## [What is expected]
The answer must consist solely of the lines from the line with "[51,762,98,774] // TODO -> (172, 855) none" to the end of the data below, transcribed exactly and with no pictures.

======== Exercise material

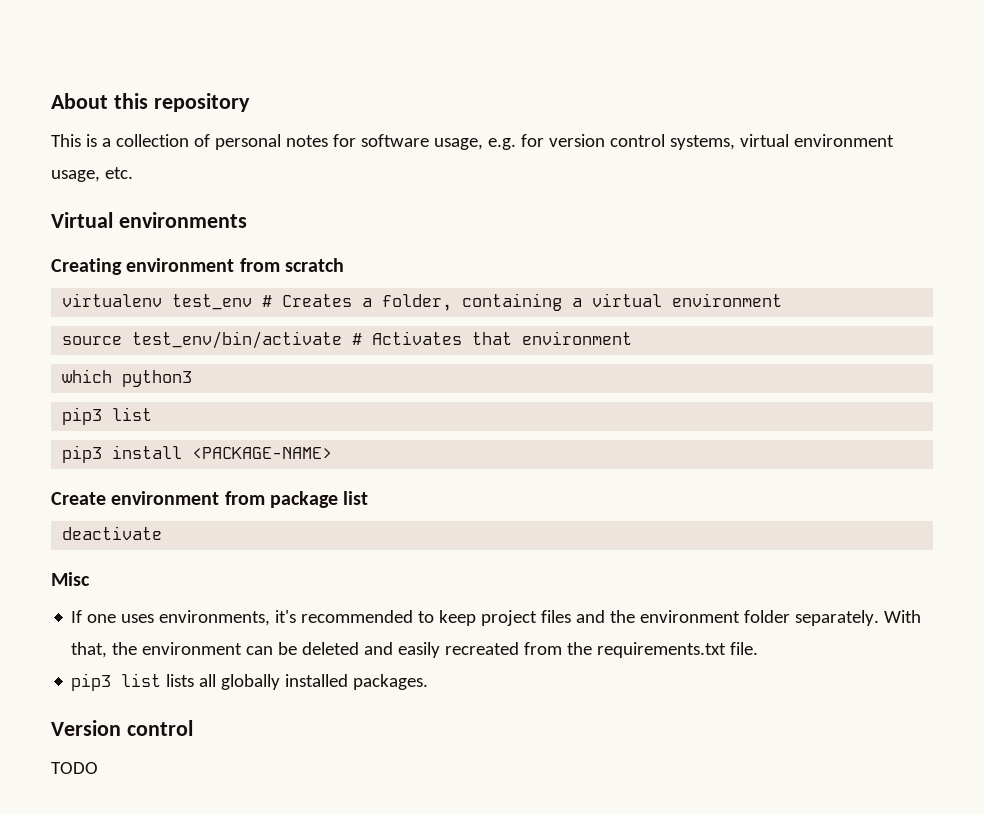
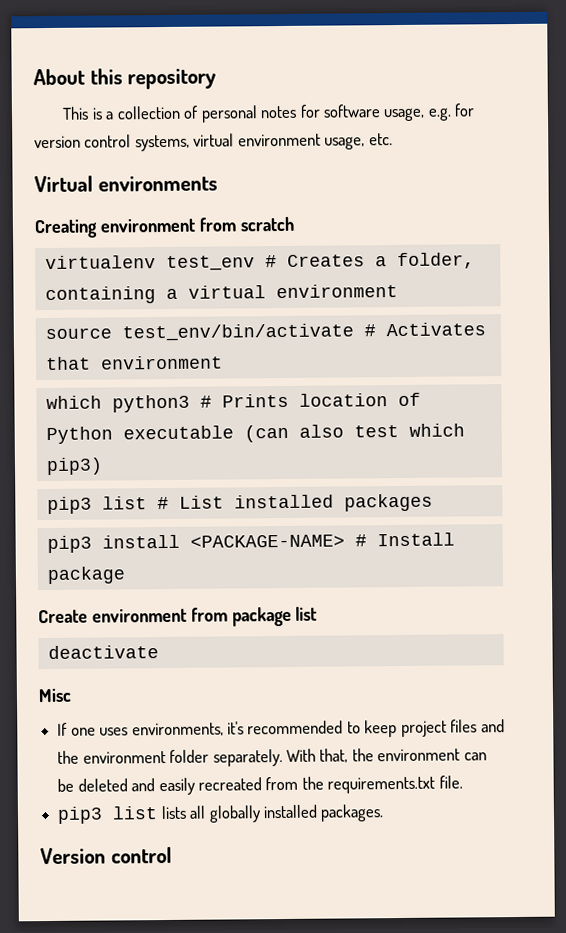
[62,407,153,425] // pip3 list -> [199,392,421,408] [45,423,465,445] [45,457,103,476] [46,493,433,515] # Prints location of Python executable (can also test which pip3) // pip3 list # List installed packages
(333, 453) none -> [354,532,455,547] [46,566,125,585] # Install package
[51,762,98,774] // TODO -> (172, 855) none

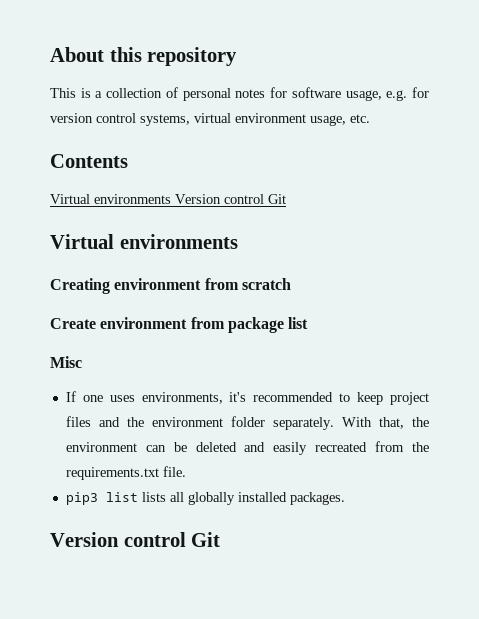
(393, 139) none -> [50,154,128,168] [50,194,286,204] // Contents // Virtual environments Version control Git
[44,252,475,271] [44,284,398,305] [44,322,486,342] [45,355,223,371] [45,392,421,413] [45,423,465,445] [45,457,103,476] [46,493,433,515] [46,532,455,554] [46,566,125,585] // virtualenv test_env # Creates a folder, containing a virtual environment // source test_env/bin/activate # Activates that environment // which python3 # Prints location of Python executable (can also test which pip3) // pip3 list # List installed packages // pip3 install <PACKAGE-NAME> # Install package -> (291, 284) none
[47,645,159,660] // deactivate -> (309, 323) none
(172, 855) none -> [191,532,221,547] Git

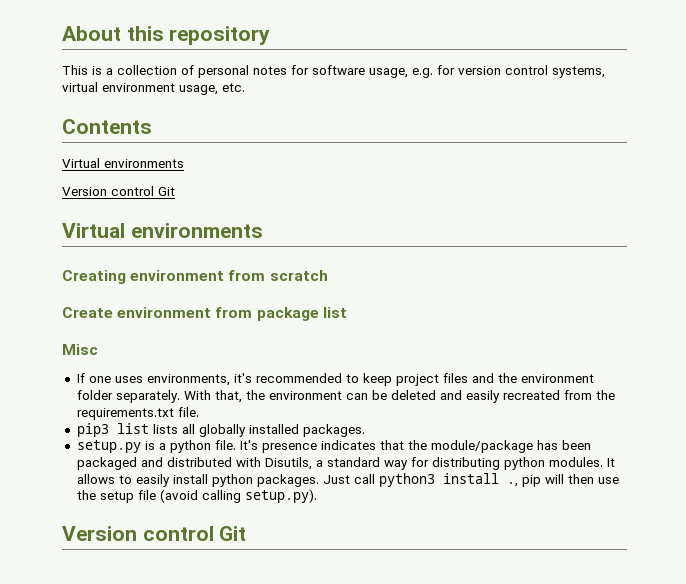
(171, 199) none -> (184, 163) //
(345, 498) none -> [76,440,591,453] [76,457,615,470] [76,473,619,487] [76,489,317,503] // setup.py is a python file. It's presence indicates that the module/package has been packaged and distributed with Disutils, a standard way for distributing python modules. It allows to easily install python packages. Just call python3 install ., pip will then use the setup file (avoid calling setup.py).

================

## [Response area]
[51,762,98,774] // TODO -> (172, 855) none

(393, 139) none -> [50,154,128,168] [50,194,286,204] // Contents // Virtual environments Version control Git
[44,252,475,271] [44,284,398,305] [44,322,486,342] [45,355,223,371] [45,392,421,413] [45,423,465,445] [45,457,103,476] [46,493,433,515] [46,532,455,554] [46,566,125,585] // virtualenv test_env # Creates a folder, containing a virtual environment // source test_env/bin/activate # Activates that environment // which python3 # Prints location of Python executable (can also test which pip3) // pip3 list # List installed packages // pip3 install <PACKAGE-NAME> # Install package -> (291, 284) none
[47,645,159,660] // deactivate -> (309, 323) none
(172, 855) none -> [191,532,221,547] Git

(171, 199) none -> (184, 163) //
(345, 498) none -> [76,440,591,453] [76,457,615,470] [76,473,619,487] [76,489,317,503] // setup.py is a python file. It's presence indicates that the module/package has been packaged and distributed with Disutils, a standard way for distributing python modules. It allows to easily install python packages. Just call python3 install ., pip will then use the setup file (avoid calling setup.py).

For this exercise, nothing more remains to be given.